In the world, when a person does not repay the loan, banks or related institutions take recourse to the law. But when it comes to any country, the situation becomes even more serious. Many countries take massive loans, but when they are unable to repay it, what action is taken against them? Let us know what kind of consequences that country has to face if this happens.

How do people repay loans?

Often you must have seen that people take loans from banks, apps, or private sources.

  • When the person does not repay the loan, the bank takes legal action.
  • In some cases, actions like auctioning of properties and damaging credit scores are taken.
  • But when a country takes on debt, the situation becomes more complicated.

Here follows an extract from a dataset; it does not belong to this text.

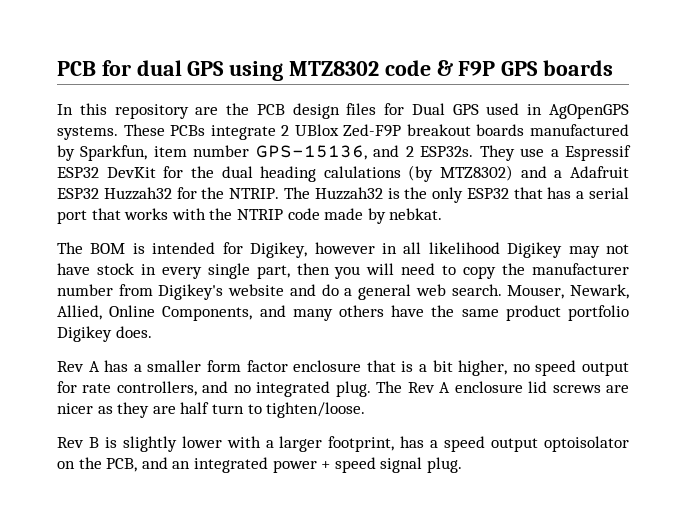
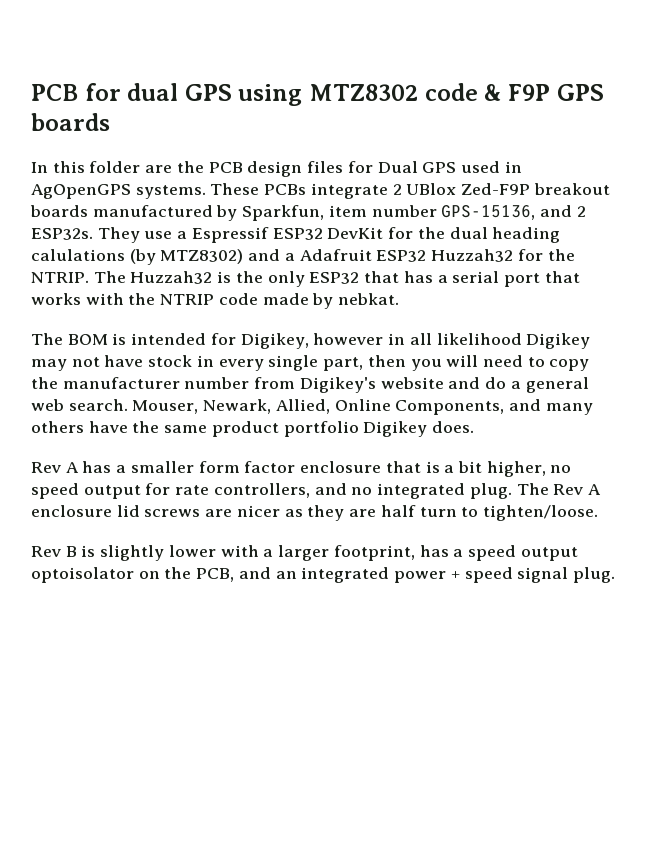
[114,104,189,119] repository -> [89,161,141,173] folder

world’s most indebted countries

World of Statistics releases the list of most indebted countries every year. According to 2023 data, these countries are in debt:

  1. America
    • Total debt: $33,229 billion
    • Most indebted country.
  2. China
    • Total debt: $14,590 billion
  3. Japan
    • Total debt: $10,797 billion
  4. UK (Britain)
    • Total debt: $3,469 billion
  5. France
    • Total debt: $3,354 billion
  6. India
    • Total debt: $3,057 billion
    • Ranked seventh in the list.

Ways to take loan

Countries borrow in different ways:

  1. Loans from International Banks:
    • It is a common medium for countries to meet their economic needs.
  2. Loans from other countries:
    • Under bilateral trade or political agreements.
  3. Business Loan:
    • Taken for infrastructure or other projects.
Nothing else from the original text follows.